| ACTION ITEM |
Output the full listing below exactly, without the pictures.

===== DATA SECTION =====

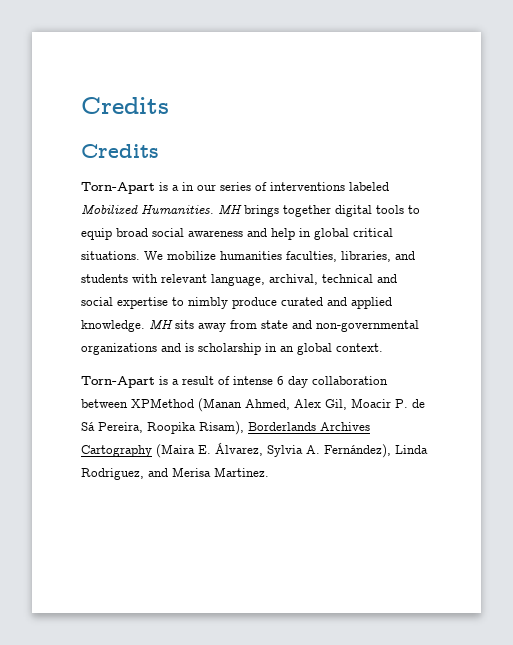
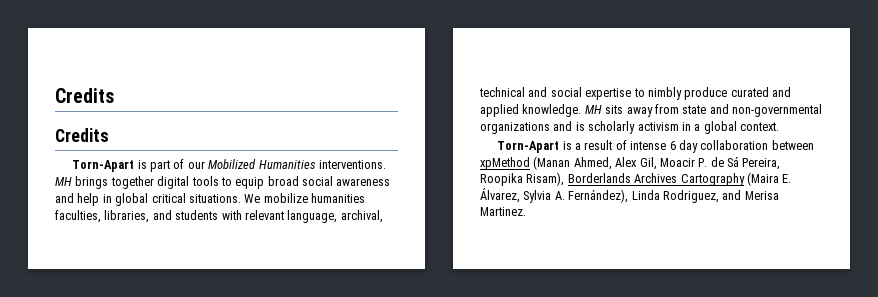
[172,182,389,191] [81,204,214,215] a in our series of interventions labeled Mobilized Humanities. -> [150,159,386,172] part of our Mobilized Humanities interventions.
[198,343,294,355] scholarship in an -> [588,121,701,134] scholarly activism in a
[131,398,194,408] XPMethod -> [480,157,530,170] xpMethod

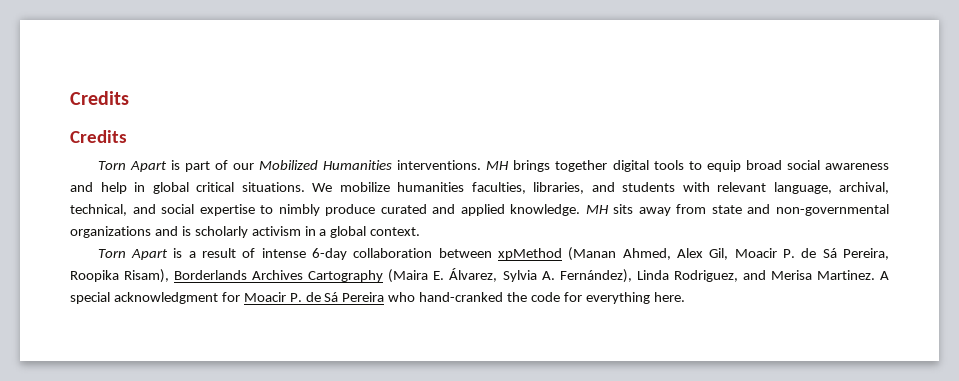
[72,160,135,172] Torn-Apart -> [97,161,167,172] Torn Apart
[479,87,525,97] technical -> [70,204,127,216] technical,
[497,141,560,153] Torn-Apart -> [97,249,168,260] Torn Apart
[669,140,698,153] 6 day -> [311,248,347,260] 6-day
(526, 211) none -> [880,271,889,280] [70,292,685,304] A special acknowledgment for Moacir P. de Sá Pereira who hand-cranked the code for everything here.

=====

| EXPECTED ANSWER |
[172,182,389,191] [81,204,214,215] a in our series of interventions labeled Mobilized Humanities. -> [150,159,386,172] part of our Mobilized Humanities interventions.
[198,343,294,355] scholarship in an -> [588,121,701,134] scholarly activism in a
[131,398,194,408] XPMethod -> [480,157,530,170] xpMethod

[72,160,135,172] Torn-Apart -> [97,161,167,172] Torn Apart
[479,87,525,97] technical -> [70,204,127,216] technical,
[497,141,560,153] Torn-Apart -> [97,249,168,260] Torn Apart
[669,140,698,153] 6 day -> [311,248,347,260] 6-day
(526, 211) none -> [880,271,889,280] [70,292,685,304] A special acknowledgment for Moacir P. de Sá Pereira who hand-cranked the code for everything here.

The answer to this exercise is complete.